Oznacz jako przeczytane
Czcionka:Mniejsze АаWiększe Aa

.... Итак, милейший Рейхель, вот вам поклон и поцелуй от Бакунина – я получил от него письмо из Калифорнии от 15 октября. Он посылает вам дружеский привет. Это Амур его спас.

… от 15 октября. Не правда ли, милейший Тхоржецкий, что человек, положивший начало в 1847 году объединению независимых русских с польскими патриотами, этот человек, приговоренный к казни королем Саксонским, погребенный с 1849 года в казематах Шлиссельбурга, в пустынях Сибири, этот человек, затерянный, безвестный, мертвый человек – Михаил Бакунин – является свободный, живой, исполненный сил, с другого берега Тихого океана, приветствуя зарю польской независимости и русской свободы.

И далее, далее.

Написав еще с десяток подобных писем, Александр Иванович отложил перо. Они сидели в его кабинете вдвоем с Огаревым над свежим оттиском одной из статьи для "Колокола".
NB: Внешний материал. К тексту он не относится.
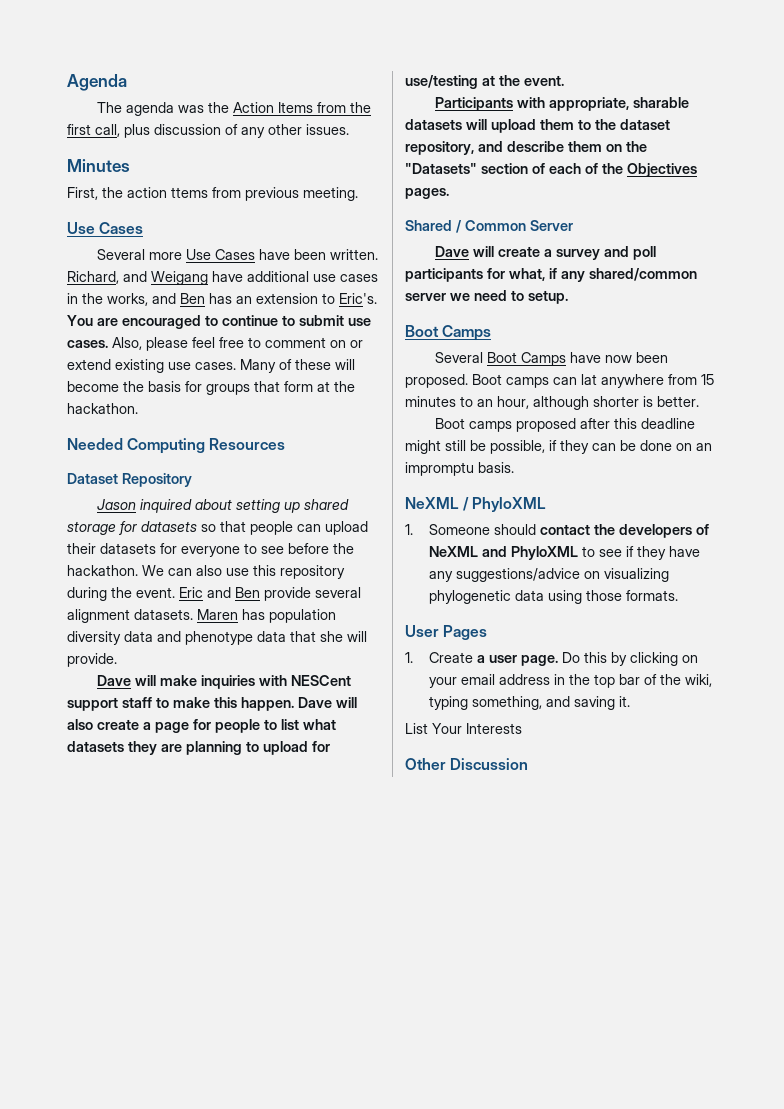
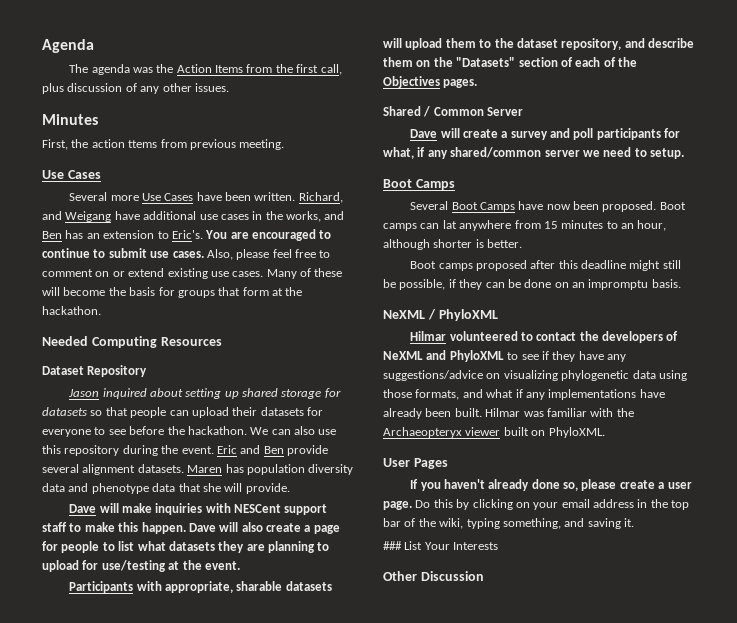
[405,524,537,535] 1. Someone should -> [410,331,533,341] Hilmar volunteered to
[626,590,679,601] [405,625,488,640] [405,652,474,663] formats. // User Pages // 1. Create -> [415,389,665,400] [383,408,634,419] [383,427,605,438] [383,458,448,469] [410,479,655,491] formats, and what if any implementations have already been built. Hilmar was familiar with the Archaeopteryx viewer built on PhyloXML. // User Pages // If you haven't already done so, please create
(631, 701) none -> [383,541,402,550] ###

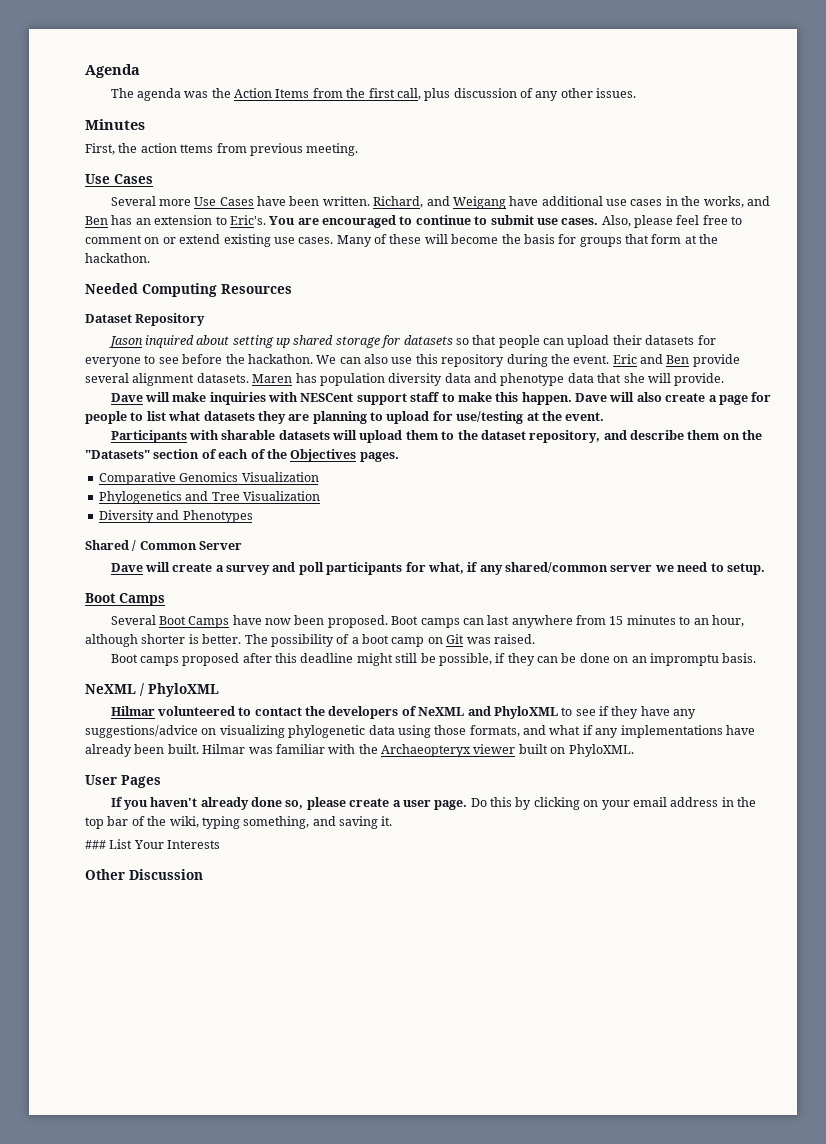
[164,581,233,593] appropriate, -> (219, 435) none
(478, 83) none -> [98,472,319,485] [98,491,320,504] [98,510,253,523] // Comparative Genomics Visualization // Phylogenetics and Tree Visualization // Diversity and Phenotypes
[442,220,457,229] lat -> [487,615,510,625] last
(523, 243) none -> [244,634,535,647] The possibility of a boot camp on Git was raised.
– А что ты на это скажешь, Ник? Каков-то он сейчас, наш беспокойный соотечественник? По-прежнему ли с минуту на минуту ждет революцию, чтобы все опрокинуть вверх дном?

Герцен вздохнул и просто, по-домашнему посмотрел на друга, опершись локтями на колени. Он был уже седоват, полноват, страдал диабетом и печенью, но духом был весел и силен.

– Между нами говоря, я опасаюсь его приезда. Как бы он не разрушил ту хрупкую удачу, что сопутствует нашей типографии и не помешал бы "Колоколу".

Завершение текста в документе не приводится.